Benjamin Heisenberg vermag mit seiner ebenso kühlen wie präzise Studie "Der Räuber" im Wettbewerb der Berlinale zu überzeugen, wirklich famos aber ist Thomas Arslans inhaltlich und formal ähnlicher Film "Im Schatten", der im Forum gezeigt wird.

"Nach einer wahren Begebenheit" heißt es im Vorspann von Benjamin Heisenbergs zweitem Spielfilm "Der Räuber": In den 80er Jahren erregte der erfolgreiche Marathonläufer Johannes Kastenberger in Österreich mit seinen Banküberfällen Aufsehen. Dank seiner Schnelligkeit entkam er nicht nur bei seinen Überfällen der Polizei, sondern sogar noch nach der Verhaftung aus der Polizeistube. Als sich schließlich aber das Netz um den wegen seiner Ronald Reagan-Maske Pumpgun-Ronnie genannten Kastenberger immer enger schnürte, beging er Selbstmord.

Heisenberg änderte nicht nur den Namen des Bankräubers in Rettenberger, sondern verlegte vor allem die Geschichte in die Gegenwart. Am Laptop studiert der erfolgreiche Marathonläufer im Film seine Pulsfrequenz, die er während der Überfälle mit Brustgurt aufzeichnet. Nicht ums Geld geht es diesem entschiedenen Einzelgänger offensichtlich, sondern um den Kick. Heisenberg versucht die Aktionen Rettenbergers nicht psychologisch zu erklären, blendet seine Sozialisation ebenso aus wie das gesellschaftliche Umfeld.

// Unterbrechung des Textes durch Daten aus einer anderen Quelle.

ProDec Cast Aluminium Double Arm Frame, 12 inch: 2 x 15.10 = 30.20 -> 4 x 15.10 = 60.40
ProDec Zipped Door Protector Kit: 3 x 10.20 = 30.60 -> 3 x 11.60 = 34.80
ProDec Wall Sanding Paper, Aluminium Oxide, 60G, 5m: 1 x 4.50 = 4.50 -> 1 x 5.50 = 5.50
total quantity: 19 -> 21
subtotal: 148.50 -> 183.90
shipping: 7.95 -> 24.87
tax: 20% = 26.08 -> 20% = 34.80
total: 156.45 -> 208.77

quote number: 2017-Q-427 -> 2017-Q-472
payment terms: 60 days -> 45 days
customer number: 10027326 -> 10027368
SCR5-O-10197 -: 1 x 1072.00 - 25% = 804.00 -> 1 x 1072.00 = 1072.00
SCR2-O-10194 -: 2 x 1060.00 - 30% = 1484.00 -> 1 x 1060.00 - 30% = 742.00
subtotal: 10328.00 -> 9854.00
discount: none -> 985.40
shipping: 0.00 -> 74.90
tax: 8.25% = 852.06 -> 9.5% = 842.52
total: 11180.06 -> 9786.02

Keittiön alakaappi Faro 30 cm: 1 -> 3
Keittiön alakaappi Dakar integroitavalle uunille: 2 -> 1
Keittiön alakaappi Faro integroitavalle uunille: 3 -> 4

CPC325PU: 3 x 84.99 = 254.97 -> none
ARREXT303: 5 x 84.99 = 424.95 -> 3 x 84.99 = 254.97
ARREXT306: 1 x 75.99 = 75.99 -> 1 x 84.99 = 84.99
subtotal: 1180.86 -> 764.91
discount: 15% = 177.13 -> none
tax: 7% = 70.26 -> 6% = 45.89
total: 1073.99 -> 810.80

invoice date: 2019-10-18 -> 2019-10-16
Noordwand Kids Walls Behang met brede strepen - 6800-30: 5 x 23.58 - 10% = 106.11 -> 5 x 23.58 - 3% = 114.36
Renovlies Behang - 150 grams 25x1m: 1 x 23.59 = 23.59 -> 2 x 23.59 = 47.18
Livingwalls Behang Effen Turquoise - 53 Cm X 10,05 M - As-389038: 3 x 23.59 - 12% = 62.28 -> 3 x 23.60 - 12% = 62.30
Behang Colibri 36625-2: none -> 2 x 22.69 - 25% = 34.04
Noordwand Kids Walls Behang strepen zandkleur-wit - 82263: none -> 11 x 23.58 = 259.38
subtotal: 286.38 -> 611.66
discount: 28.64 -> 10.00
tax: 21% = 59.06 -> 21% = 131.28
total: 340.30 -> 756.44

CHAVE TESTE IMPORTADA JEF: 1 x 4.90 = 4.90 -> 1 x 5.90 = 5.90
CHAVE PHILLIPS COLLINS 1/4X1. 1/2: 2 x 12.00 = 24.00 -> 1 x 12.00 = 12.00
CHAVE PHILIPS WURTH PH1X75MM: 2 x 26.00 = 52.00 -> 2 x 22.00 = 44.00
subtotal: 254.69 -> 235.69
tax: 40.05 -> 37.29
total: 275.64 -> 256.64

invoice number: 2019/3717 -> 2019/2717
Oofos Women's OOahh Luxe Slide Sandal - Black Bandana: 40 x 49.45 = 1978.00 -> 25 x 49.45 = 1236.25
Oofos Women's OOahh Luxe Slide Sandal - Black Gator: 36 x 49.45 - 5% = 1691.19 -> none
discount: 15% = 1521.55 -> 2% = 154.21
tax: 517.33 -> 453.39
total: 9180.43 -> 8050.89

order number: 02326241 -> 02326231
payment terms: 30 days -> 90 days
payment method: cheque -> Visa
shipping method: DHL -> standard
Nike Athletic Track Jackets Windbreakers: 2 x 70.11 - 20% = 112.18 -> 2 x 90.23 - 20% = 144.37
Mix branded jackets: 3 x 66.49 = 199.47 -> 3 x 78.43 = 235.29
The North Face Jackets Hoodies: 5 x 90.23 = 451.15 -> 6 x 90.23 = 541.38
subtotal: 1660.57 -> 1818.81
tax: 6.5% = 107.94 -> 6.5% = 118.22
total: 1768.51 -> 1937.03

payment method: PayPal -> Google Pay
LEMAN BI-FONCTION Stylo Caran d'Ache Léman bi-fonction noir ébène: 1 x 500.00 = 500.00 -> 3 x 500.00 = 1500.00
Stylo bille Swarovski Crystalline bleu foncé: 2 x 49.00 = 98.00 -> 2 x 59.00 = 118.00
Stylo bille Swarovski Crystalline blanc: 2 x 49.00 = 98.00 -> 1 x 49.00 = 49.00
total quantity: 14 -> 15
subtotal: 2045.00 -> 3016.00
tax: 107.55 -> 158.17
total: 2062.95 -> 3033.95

Heisenberg lässt den Film mit Rettenbergers Entlassung aus der sechsjährigen Haft beginnen, die er wegen versuchten Banküberfalls verbüßte. Nicht weiter erklärt wird auch, woher er Erika kennt, bei der er vorübergehend einzieht. Sex haben sie zwar miteinander, aber von einer Beziehung kann man nicht sprechen.

Der Fokus liegt ganz auf dem von Andreas Lust stark gespielten Bankräuber. Fast nur seinen Aktionen folgt der Film, zunächst seinen Überfällen, dann seiner Fluchtbewegung. Man spürt in dieser kühlen, aber genauen Studie, wie Rettenberger getrieben ist, und wenn hier mehrmals von Entscheidungen, die Rede ist, die zu fällen sind, dann weitet sich "Der Räuber", ohne dass dies besonders forciert würde, zu einem Diskurs über Freiheit und innere Zwänge. Jede Emotionalisierung und auch Identifikation vermeidet Heisenberg, spielt zwar bei den Überfällen mit dem Genre des Bankräuberfilms, unterwandert dieses aber auch. Im Gegensatz zu gängigen Filmen werden keine Antworten geboten, aber gerade dies macht "Der Räuber" interessant, lässt ihn im Kopf des Zuschauers weiter laufen.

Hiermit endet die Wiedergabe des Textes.